JAKARTA - Gugatan hak asuh anak yang diajukan presenter kondang Ruben Onsu terhadap Sarwendah akhirnya disidangkan di Pengadilan Negeri Jakarta Selatan pada Rabu (15/7/2026). Setelah sidang perdana, pihak pengadilan menjadwalkan agenda mediasi yang wajib dihadiri oleh Ruben Onsu sebagai prinsipal.
Kuasa hukum Ruben Onsu, Raka Rakiti Suprapto, menjelaskan bahwa berdasarkan Peraturan Mahkamah Agung (PERMA), kehadiran prinsipal dalam tahap mediasi bersifat wajib.
"Di mediasi pada prinsipnya menurut PERMA (Peraturan Mahkamah Agung) memang prinsipal wajib hadir, wajib hadir," ujar Raka Rakiti Suprapto saat ditemui di pengadilan.
Meski demikian, Raka menambahkan bahwa hukum masih memberikan fleksibilitas jika memang ada agenda mendesak yang tidak bisa ditinggalkan oleh kliennya.
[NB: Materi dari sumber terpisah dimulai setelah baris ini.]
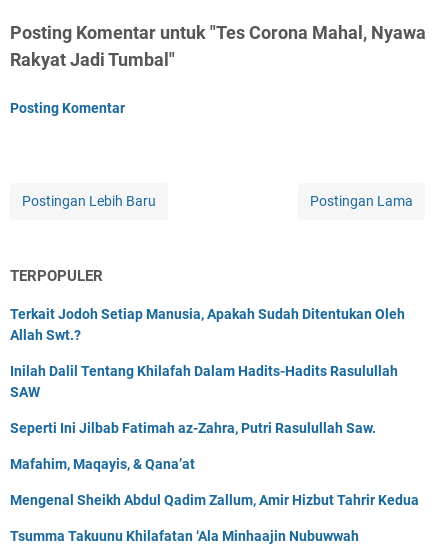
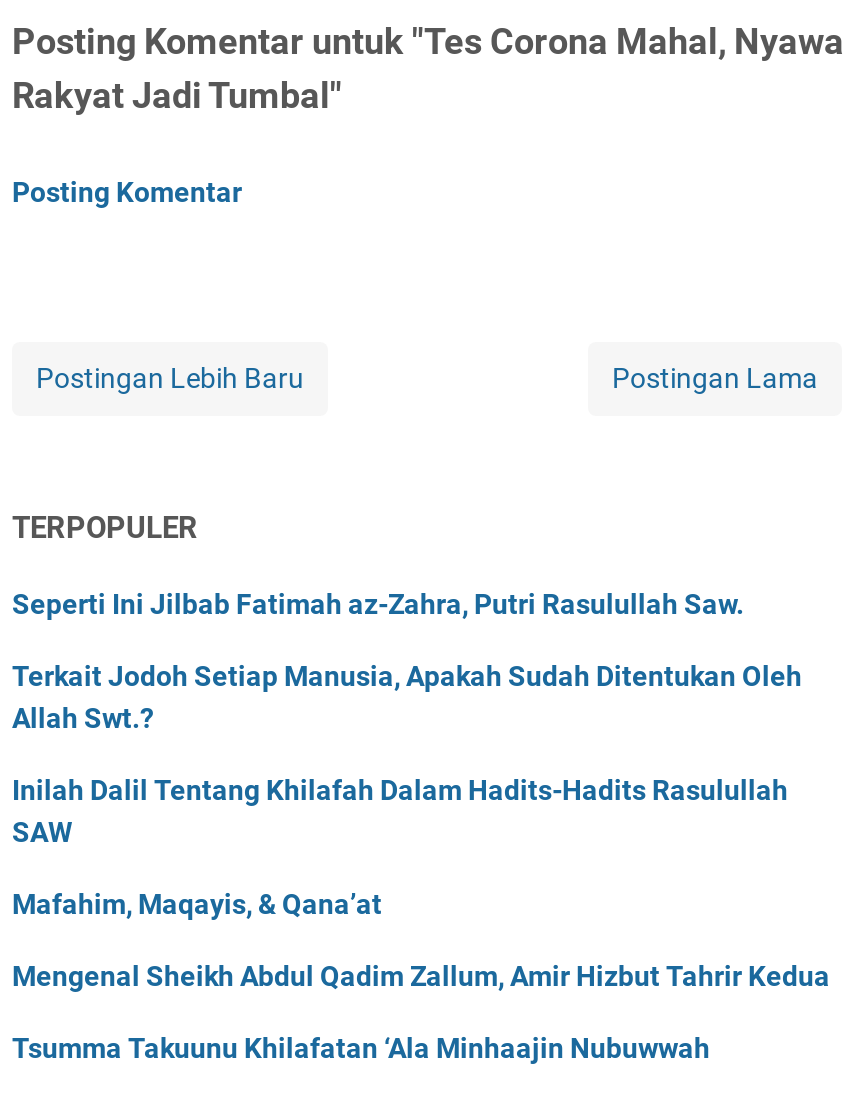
moved down: Terkait Jodoh Setiap Manusia, Apakah Sudah Ditentukan Oleh | Allah Swt.? | Inilah Dalil Tentang Khilafah Dalam Hadits-Hadits Rasulullah | SAW

moved up: Seperti Ini Jilbab Fatimah az-Zahra, Putri Rasulullah Saw.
"Tapi tidak menutup kemungkinan ketika prinsipal ada agenda, maka bisa dikuasakan kepada kuasa hukumnya. Itu sudah ada aturannya," sambungnya.
Di sisi lain, publik sempat menyoroti unggahan Ruben Onsu di media sosial terkait aktivitas anak-anaknya. Salah satunya mengenai momen saat sang buah hati dilarang makan permen karet. Hal ini memicu spekulasi apakah konten tersebut akan dijadikan bukti kuat dalam persidangan hak asuh anak ini.
Menanggapi hal itu, Raka memilih untuk tidak bicara banyak dan menyebut hal itu masuk ke dalam substansi perkara.